[Material provided — start]
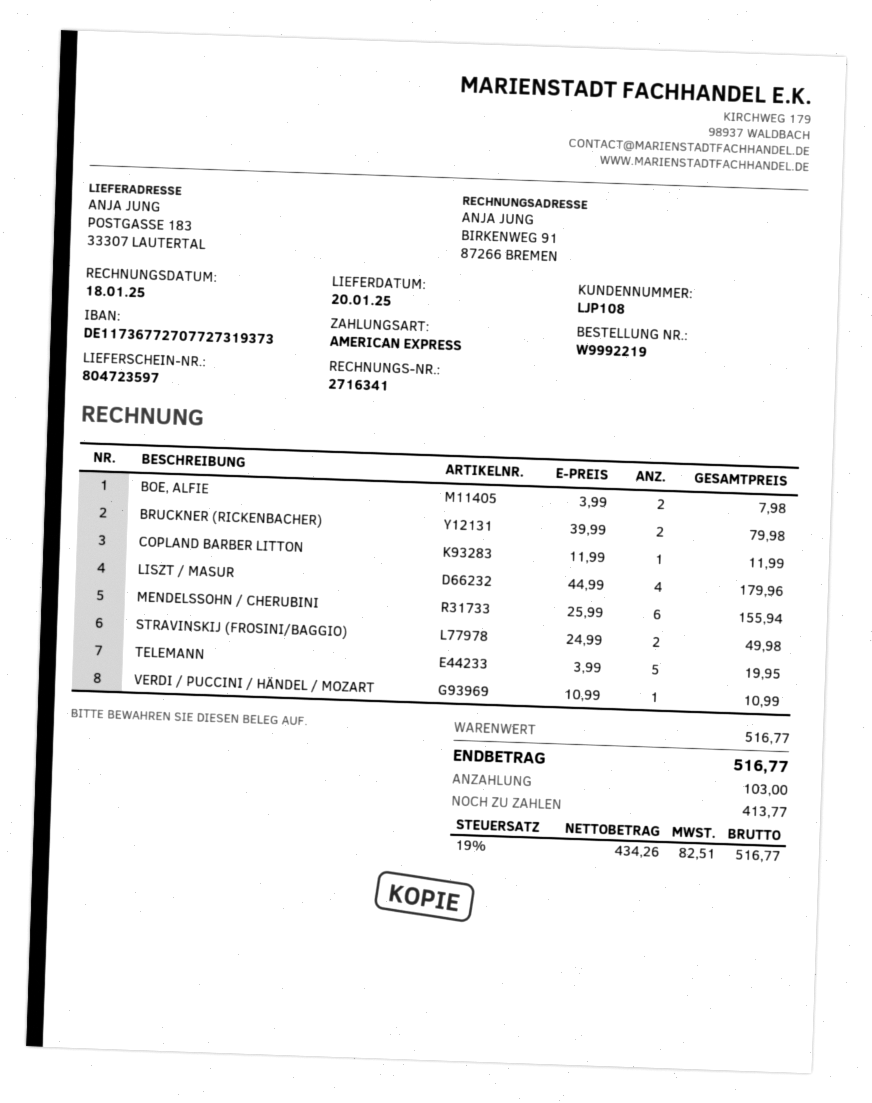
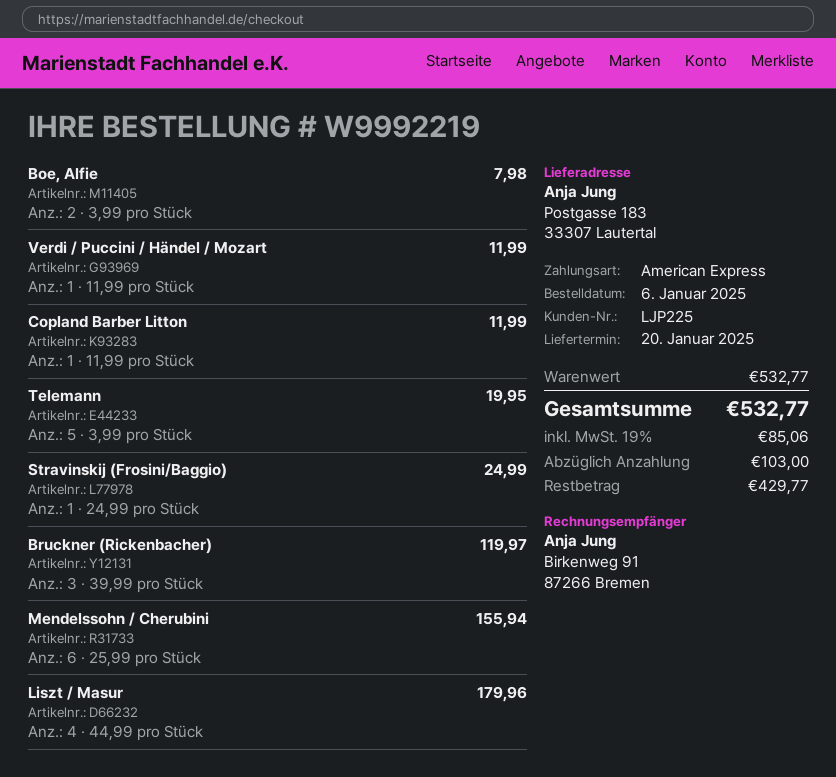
customer number: LJP108 -> LJP225
BRUCKNER (RICKENBACHER): 2 x 39.99 = 79.98 -> 3 x 39.99 = 119.97
STRAVINSKIJ (FROSINI/BAGGIO): 2 x 24.99 = 49.98 -> 1 x 24.99 = 24.99
VERDI / PUCCINI / HÄNDEL / MOZART: 1 x 10.99 = 10.99 -> 1 x 11.99 = 11.99
subtotal: 516.77 -> 532.77
tax: 19% = 82.51 -> 19% = 85.06
total: 516.77 -> 532.77
balance: 413.77 -> 429.77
[Material provided — finish]
- [Brief]: Repeat, without changes, every line from the one that contains "BRUCKNER (RICKENBACHER): 2" through the final line of the data.

- [Task result]:
BRUCKNER (RICKENBACHER): 2 x 39.99 = 79.98 -> 3 x 39.99 = 119.97
STRAVINSKIJ (FROSINI/BAGGIO): 2 x 24.99 = 49.98 -> 1 x 24.99 = 24.99
VERDI / PUCCINI / HÄNDEL / MOZART: 1 x 10.99 = 10.99 -> 1 x 11.99 = 11.99
subtotal: 516.77 -> 532.77
tax: 19% = 82.51 -> 19% = 85.06
total: 516.77 -> 532.77
balance: 413.77 -> 429.77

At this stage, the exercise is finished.